(Problem statement):
Please copy out the entries exactly, skipping any pictures.

(Extracted data):
★ ★ ★

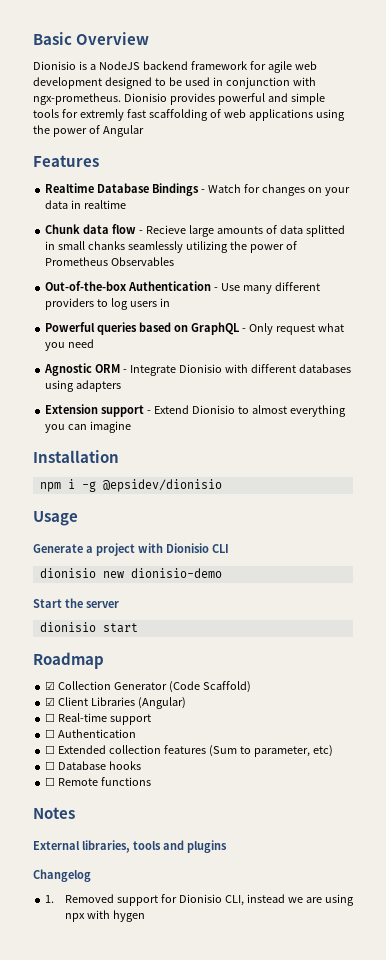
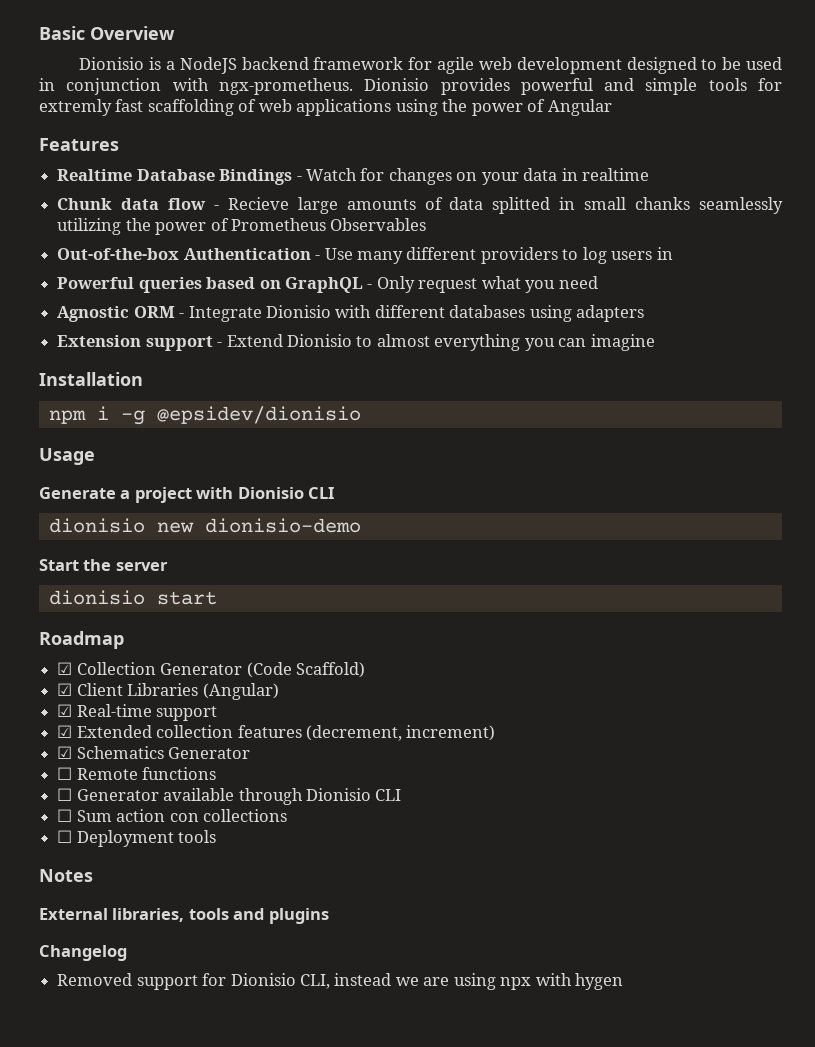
[45,713,56,722] ☐ -> [57,704,73,717] ☑
[45,729,137,738] [45,745,333,757] [45,761,142,770] [45,777,152,786] ☐ Authentication // ☐ Extended collection features (Sum to parameter, etc) // ☐ Database hooks // ☐ Remote functions -> [57,725,496,741] [57,746,251,759] [57,767,217,780] [57,788,402,805] [57,809,287,822] [57,830,217,847] ☑ Extended collection features (decrement, increment) // ☑ Schematics Generator // ☐ Remote functions // ☐ Generator available through Dionisio CLI // ☐ Sum action con collections // ☐ Deployment tools
[45,895,55,903] 1. -> (127, 953) none

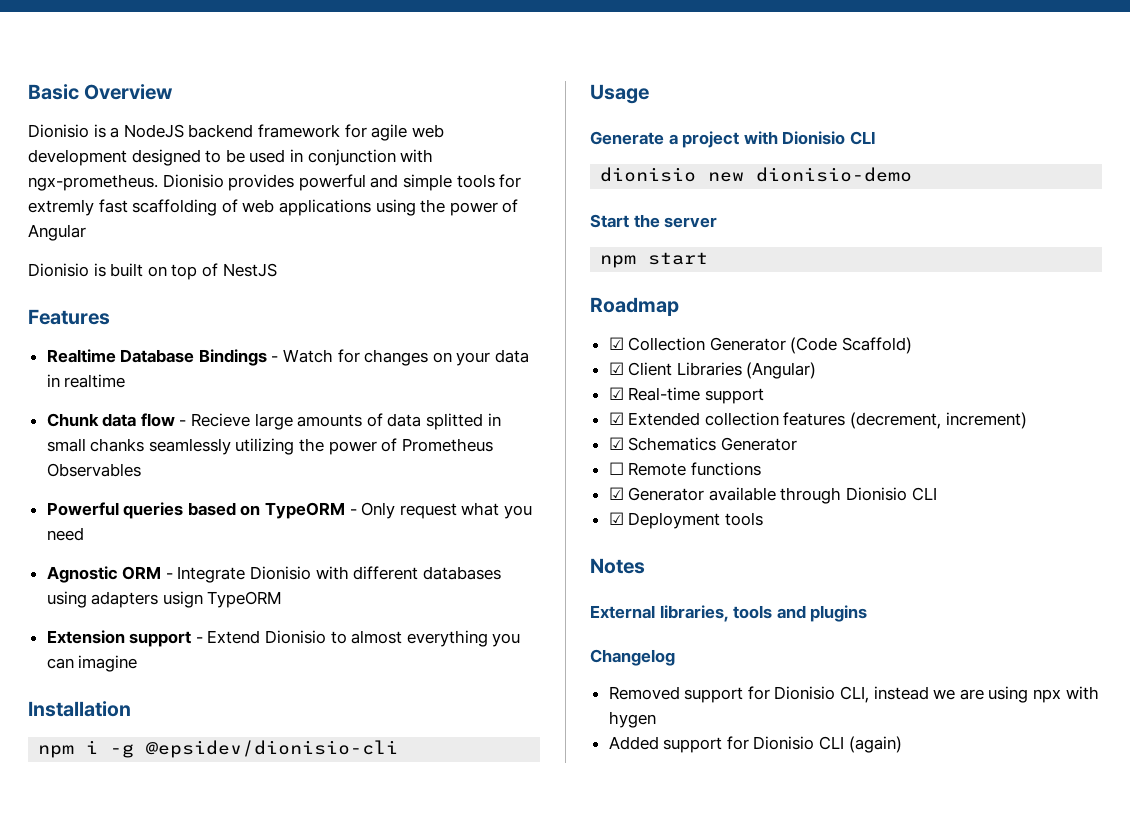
(612, 107) none -> [28,263,277,280] // Dionisio is built on top of NestJS
[57,247,673,264] // Out-of-the-box Authentication - Use many different providers to log users in -> (141, 470) none
[284,277,363,293] GraphQL -> [265,502,346,519] TypeORM
(645, 313) none -> [162,591,283,608] usign TypeORM
[156,406,361,424] @epsidev/dionisio -> [146,740,399,758] @epsidev/dionisio-cli
[48,590,145,605] dionisio -> [600,255,637,268] npm
[57,788,73,801] ☐ -> [608,487,624,500] ☑
[57,809,287,822] [57,830,73,843] ☐ Sum action con collections // ☐ -> [608,512,624,525] ☑
(624, 981) none -> [608,736,902,753] // Added support for Dionisio CLI (again)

★ ★ ★

(Result below):
[45,713,56,722] ☐ -> [57,704,73,717] ☑
[45,729,137,738] [45,745,333,757] [45,761,142,770] [45,777,152,786] ☐ Authentication // ☐ Extended collection features (Sum to parameter, etc) // ☐ Database hooks // ☐ Remote functions -> [57,725,496,741] [57,746,251,759] [57,767,217,780] [57,788,402,805] [57,809,287,822] [57,830,217,847] ☑ Extended collection features (decrement, increment) // ☑ Schematics Generator // ☐ Remote functions // ☐ Generator available through Dionisio CLI // ☐ Sum action con collections // ☐ Deployment tools
[45,895,55,903] 1. -> (127, 953) none

(612, 107) none -> [28,263,277,280] // Dionisio is built on top of NestJS
[57,247,673,264] // Out-of-the-box Authentication - Use many different providers to log users in -> (141, 470) none
[284,277,363,293] GraphQL -> [265,502,346,519] TypeORM
(645, 313) none -> [162,591,283,608] usign TypeORM
[156,406,361,424] @epsidev/dionisio -> [146,740,399,758] @epsidev/dionisio-cli
[48,590,145,605] dionisio -> [600,255,637,268] npm
[57,788,73,801] ☐ -> [608,487,624,500] ☑
[57,809,287,822] [57,830,73,843] ☐ Sum action con collections // ☐ -> [608,512,624,525] ☑
(624, 981) none -> [608,736,902,753] // Added support for Dionisio CLI (again)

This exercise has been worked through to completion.